12 thoughts on “RIP Gary Gygax”

  1. Wow, Steve. Thanks for finding this- I might not have seen it. I spent so much time of my geeky childhood playing D&D- Gary Gygax is such a familiar name, and yet one I haven’t thought of in probably 20-25 years…

    Definitely- thanks for the memories Gary- and I hope the adventure you’re on now is the best yet.

  2. Just found out shortly before reading this . . . and I can’t explain why, but it’s really shaking me up. I think like has been mentioned, even though I don’t play D & D much now it was a huge part of my life growing up as a misfit. Happy trails, Gary.

  3. @Chuck,

    I know, I called a few of old D&D buddies and left messages. I haven’t played D&D in at least 15 years but it still hit hard. I have a huge collection of vintage stuff, and I took it out tonight and showed it to my 5-year-old son and I explained to him that the guy who invented many of the concepts he knows from video games died today. I showed him the maps of Greyhawk and Dragonlance and he asked me how you played the game. I told him that you played it entirely in your imagination. He smiled the biggest smile I’ve ever seen and then he asked me if I’d teach him someday. No doubt, I will. Long live the geekdom!

  4. Seeing Gary Gygax’s name took me back two decades ago when the only enthusiams I had at high school were chasing girls and playing D & D at lunchtime and after school. Thinking about those days has brought back some bittersweet memories.

  5. I heard about this while I was driving. I immediately called my wife.

    We spent hours upon hours playing in the early 80s. We haven’t played in years, but I still have my dice, books, and character sheets for my favorite characters. I wouldn’t give them up for anything. They’re some of those memories that you don’t lose, not because of playing the game per se, but because of the worlds of imagination you build up, the relationships you develop with the people you play, and the effect that role playing has on your day to day personality.

    You learn a lot about being you playing a game.

  6. Gary was a great guy. I was fortunate enough to have met Gary and Gail a few times when I was a child. My aunt and her husband were close friends. They were very nice and even gave me a few trolls (still in the packaging) with the solve your own story books.

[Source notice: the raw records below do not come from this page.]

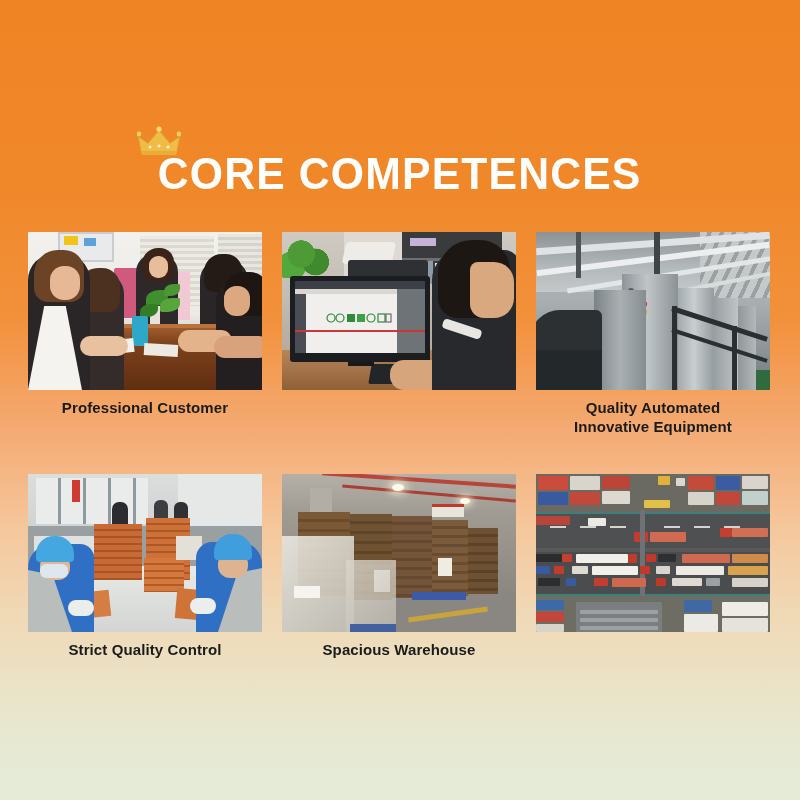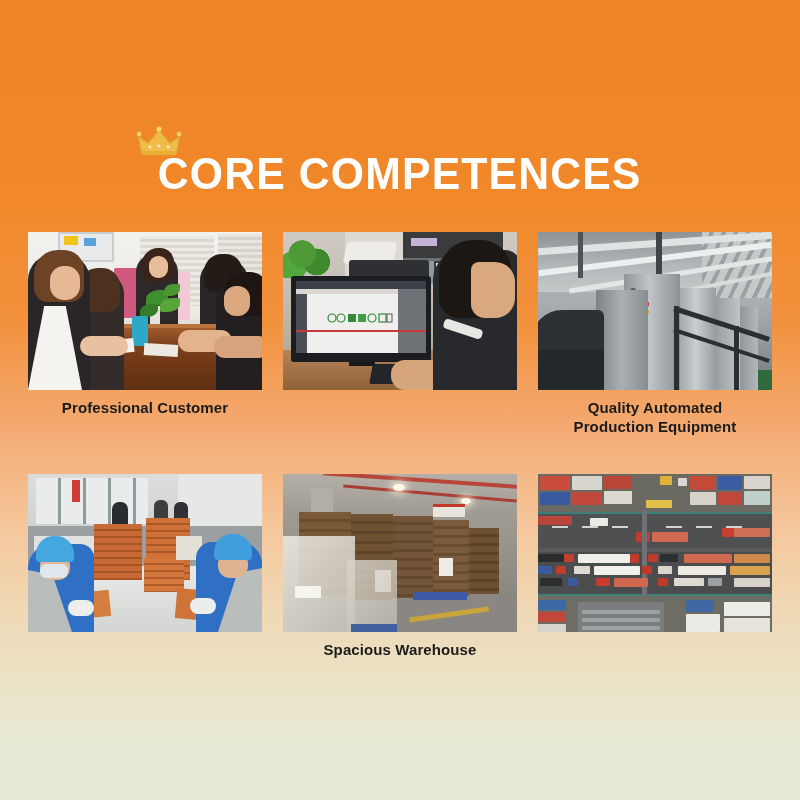"Professional Customer" .grid { justify-content: space-between -> none }
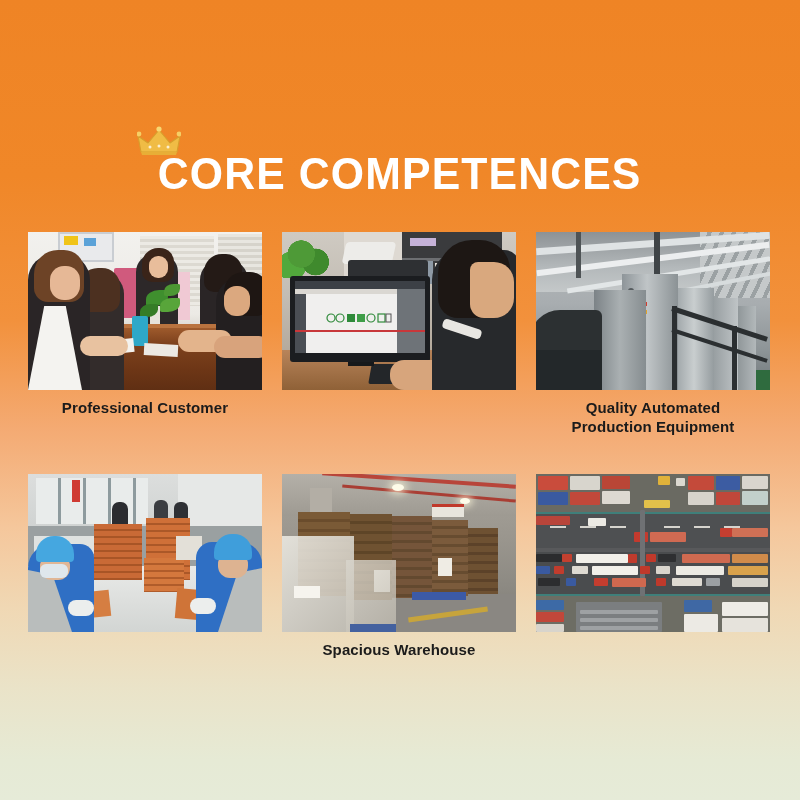"Production Equipment" span.cap-hit { text: Production -> Innovative }
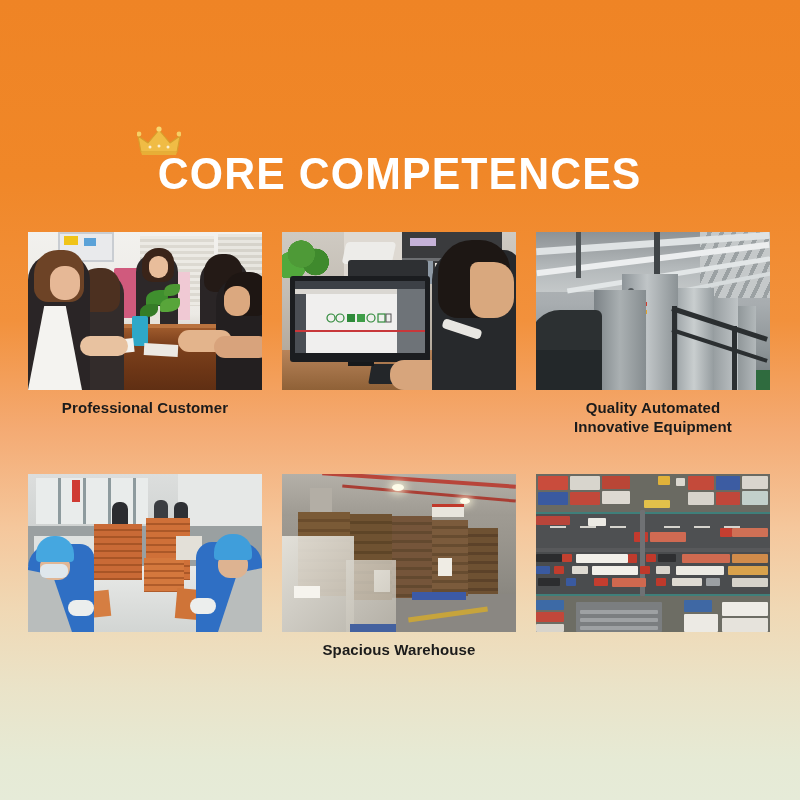"Strict Quality Control" div.caption { html: none -> <div> <span>Strict Quality Control</span> </div> }
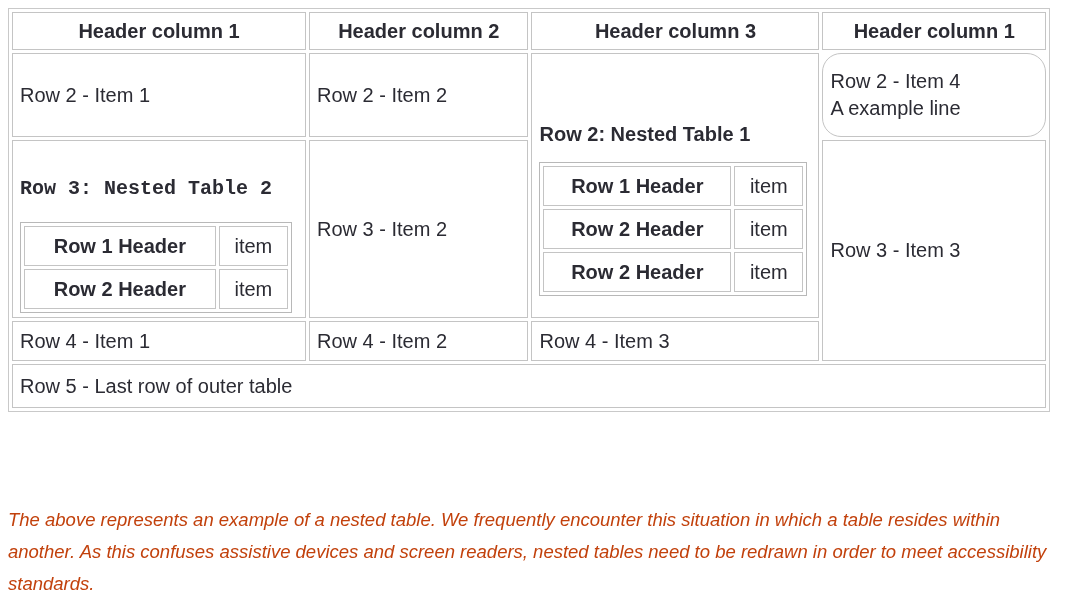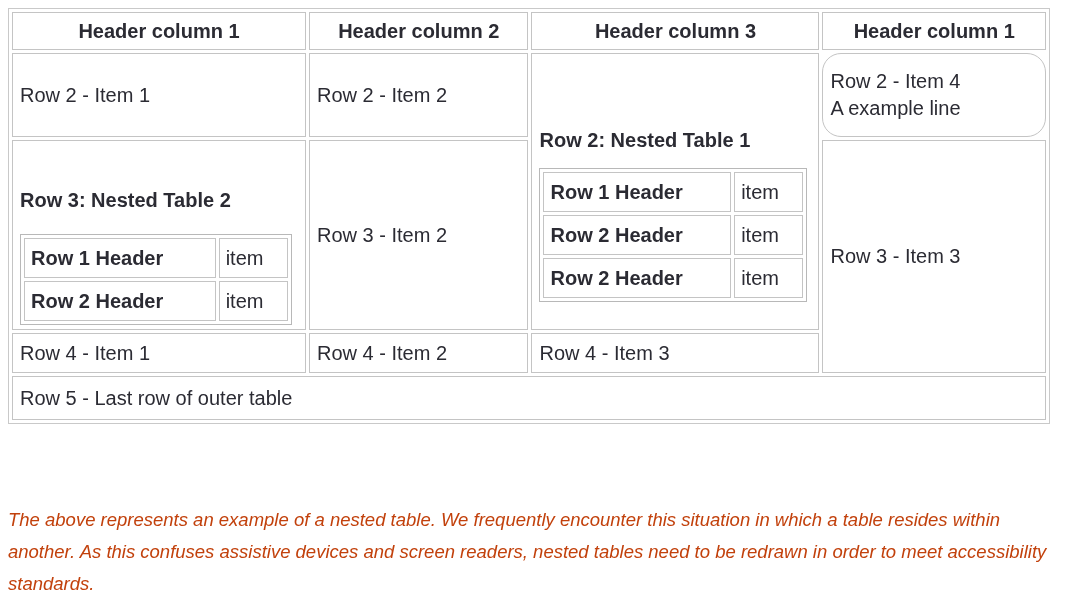"Row 3: Nested Table 2" .nest-title-2 { font-family: none -> Liberation Mono, monospace; margin: 42px 0 20px 0 -> 30px 0 20px 0 }
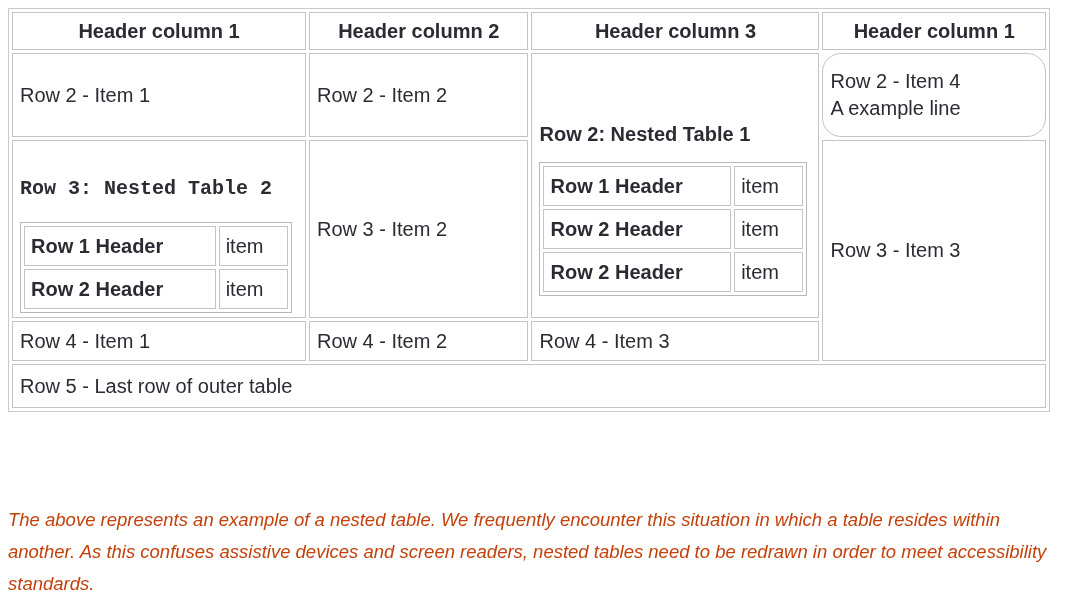"Row 1 Header" .nested-table td, .nested-table th { text-align: left -> center }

    He is very loved and missed.

  7. I’ve never played any of the traditional board RPGs but I’ve been a fan of the online spinoffs like Everquest for many years. I imagine my little gaming career would have been quite different if Gary hadn’t been around.

  8. Wow, yeah, seeing Gary’s name here does bring back memories. Was a misfit too. D & D let me and my fellow misfits see a world of wonder and awe thru our dreamers’ eyes. My childhood would not have been the same without The Game. Some of my oldest friends are D&D buddies…

    Happy Journey Gary. You are well remembered even here in the Philippines.